◆ **Task to complete**
Please print the entries exactly, omitting each image.

◆ **Provided data**
[Start of Attachment]

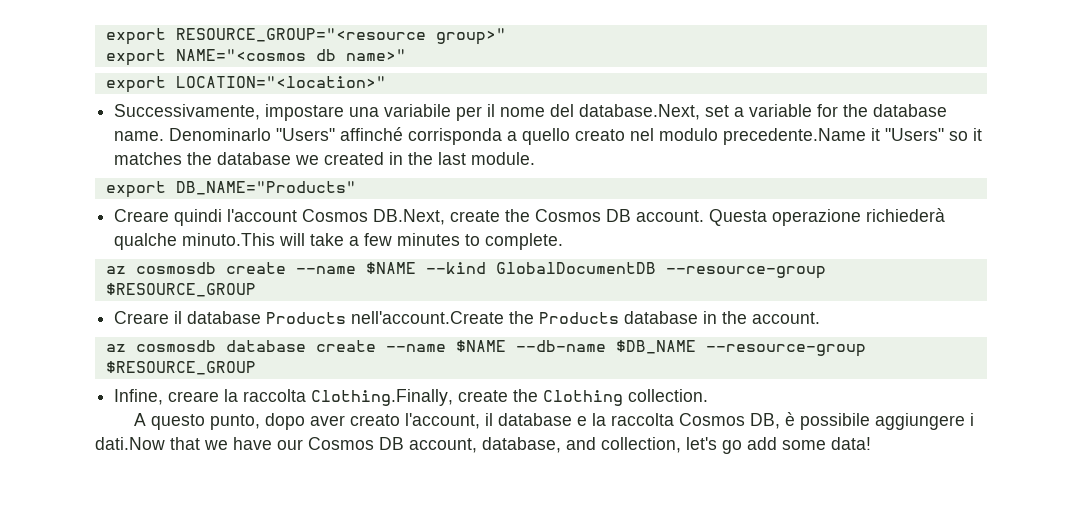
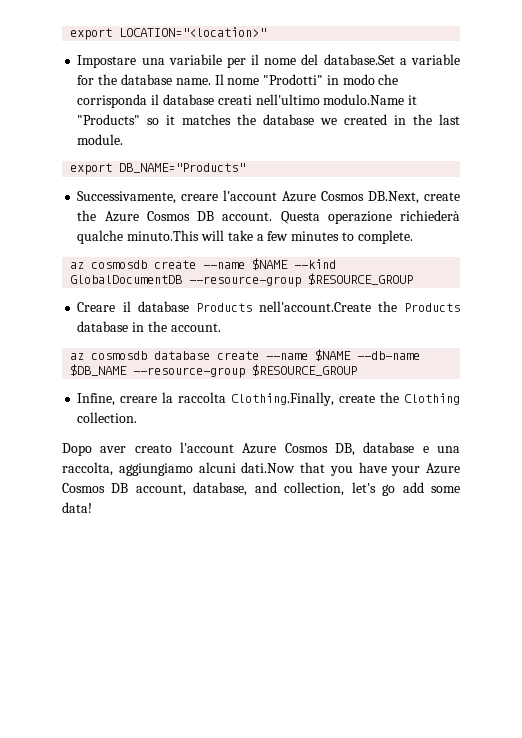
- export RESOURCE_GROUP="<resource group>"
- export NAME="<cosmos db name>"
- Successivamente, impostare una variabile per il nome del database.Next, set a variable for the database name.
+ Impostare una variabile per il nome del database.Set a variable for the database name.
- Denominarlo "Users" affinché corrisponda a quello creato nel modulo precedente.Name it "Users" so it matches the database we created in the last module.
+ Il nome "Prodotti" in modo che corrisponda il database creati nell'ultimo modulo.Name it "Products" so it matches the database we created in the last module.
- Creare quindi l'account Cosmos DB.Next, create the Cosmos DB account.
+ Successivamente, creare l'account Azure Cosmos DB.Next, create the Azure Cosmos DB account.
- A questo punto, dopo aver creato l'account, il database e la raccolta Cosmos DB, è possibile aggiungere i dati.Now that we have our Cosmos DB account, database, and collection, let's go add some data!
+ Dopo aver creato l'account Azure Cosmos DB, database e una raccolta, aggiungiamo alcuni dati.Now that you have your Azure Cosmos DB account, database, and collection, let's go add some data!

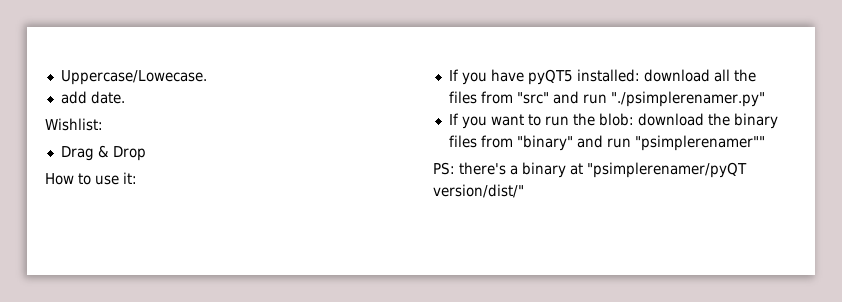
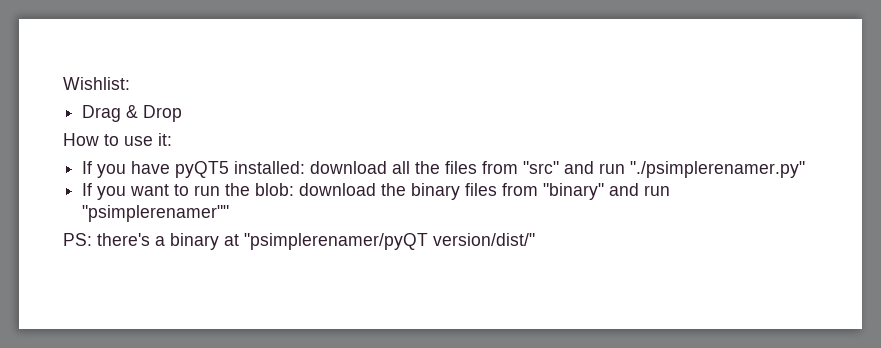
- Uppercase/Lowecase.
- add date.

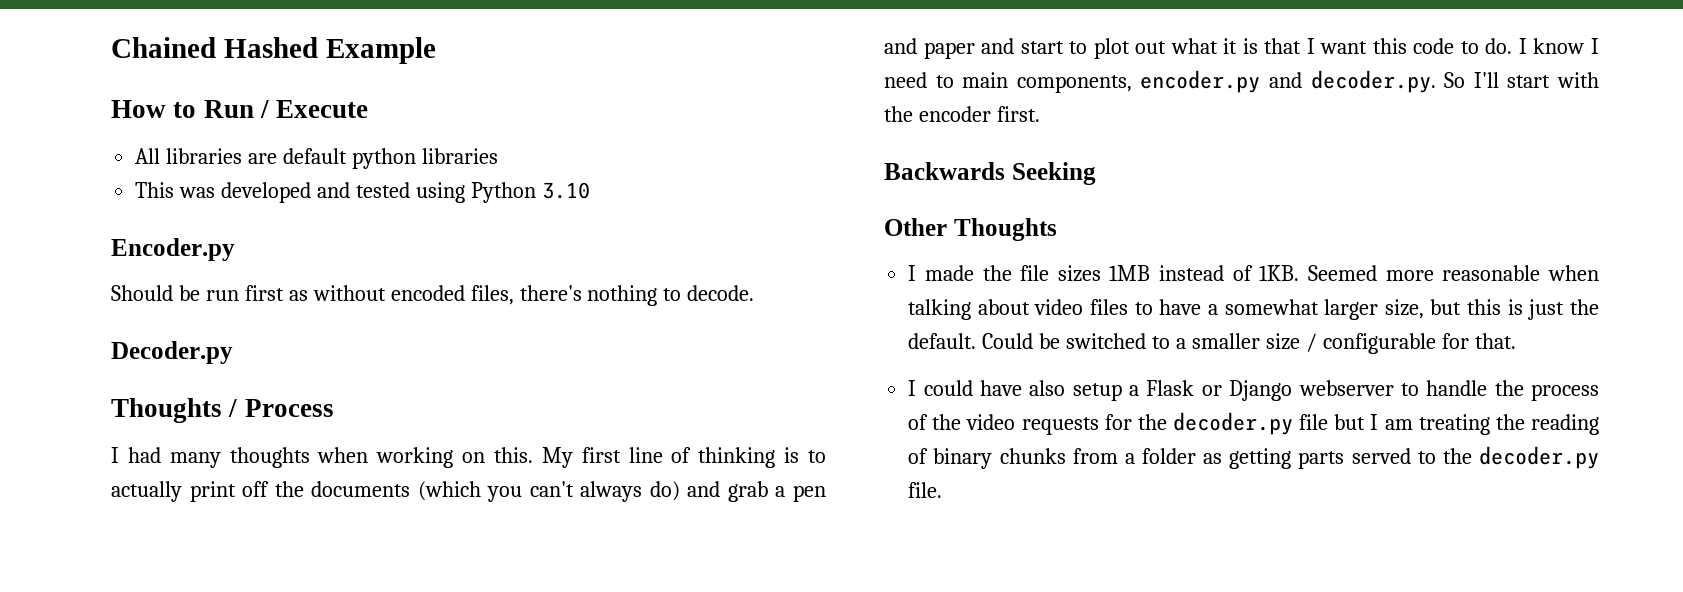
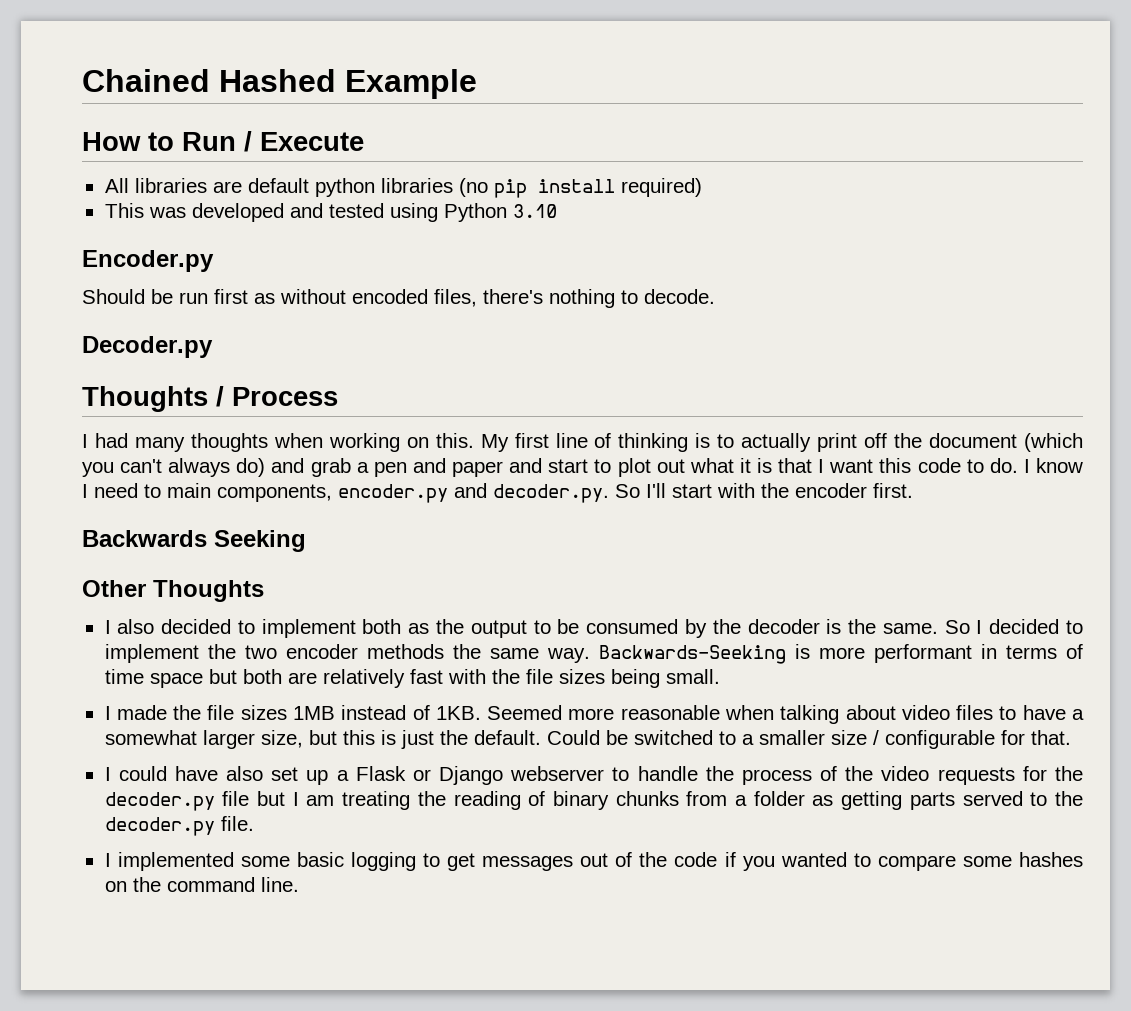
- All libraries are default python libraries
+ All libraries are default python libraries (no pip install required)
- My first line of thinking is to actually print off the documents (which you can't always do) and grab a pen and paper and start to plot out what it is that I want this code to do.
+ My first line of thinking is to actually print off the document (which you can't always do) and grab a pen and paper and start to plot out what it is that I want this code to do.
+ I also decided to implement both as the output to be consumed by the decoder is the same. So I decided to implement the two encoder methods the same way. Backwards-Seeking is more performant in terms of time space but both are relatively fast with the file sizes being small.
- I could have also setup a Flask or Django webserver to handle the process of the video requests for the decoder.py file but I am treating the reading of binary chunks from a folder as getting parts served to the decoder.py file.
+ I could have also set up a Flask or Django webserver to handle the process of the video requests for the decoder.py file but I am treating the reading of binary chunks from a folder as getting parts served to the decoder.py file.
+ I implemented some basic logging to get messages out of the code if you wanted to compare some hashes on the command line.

[End of Attachment]

◆ **Response**
- export RESOURCE_GROUP="<resource group>"
- export NAME="<cosmos db name>"
- Successivamente, impostare una variabile per il nome del database.Next, set a variable for the database name.
+ Impostare una variabile per il nome del database.Set a variable for the database name.
- Denominarlo "Users" affinché corrisponda a quello creato nel modulo precedente.Name it "Users" so it matches the database we created in the last module.
+ Il nome "Prodotti" in modo che corrisponda il database creati nell'ultimo modulo.Name it "Products" so it matches the database we created in the last module.
- Creare quindi l'account Cosmos DB.Next, create the Cosmos DB account.
+ Successivamente, creare l'account Azure Cosmos DB.Next, create the Azure Cosmos DB account.
- A questo punto, dopo aver creato l'account, il database e la raccolta Cosmos DB, è possibile aggiungere i dati.Now that we have our Cosmos DB account, database, and collection, let's go add some data!
+ Dopo aver creato l'account Azure Cosmos DB, database e una raccolta, aggiungiamo alcuni dati.Now that you have your Azure Cosmos DB account, database, and collection, let's go add some data!

- Uppercase/Lowecase.
- add date.

- All libraries are default python libraries
+ All libraries are default python libraries (no pip install required)
- My first line of thinking is to actually print off the documents (which you can't always do) and grab a pen and paper and start to plot out what it is that I want this code to do.
+ My first line of thinking is to actually print off the document (which you can't always do) and grab a pen and paper and start to plot out what it is that I want this code to do.
+ I also decided to implement both as the output to be consumed by the decoder is the same. So I decided to implement the two encoder methods the same way. Backwards-Seeking is more performant in terms of time space but both are relatively fast with the file sizes being small.
- I could have also setup a Flask or Django webserver to handle the process of the video requests for the decoder.py file but I am treating the reading of binary chunks from a folder as getting parts served to the decoder.py file.
+ I could have also set up a Flask or Django webserver to handle the process of the video requests for the decoder.py file but I am treating the reading of binary chunks from a folder as getting parts served to the decoder.py file.
+ I implemented some basic logging to get messages out of the code if you wanted to compare some hashes on the command line.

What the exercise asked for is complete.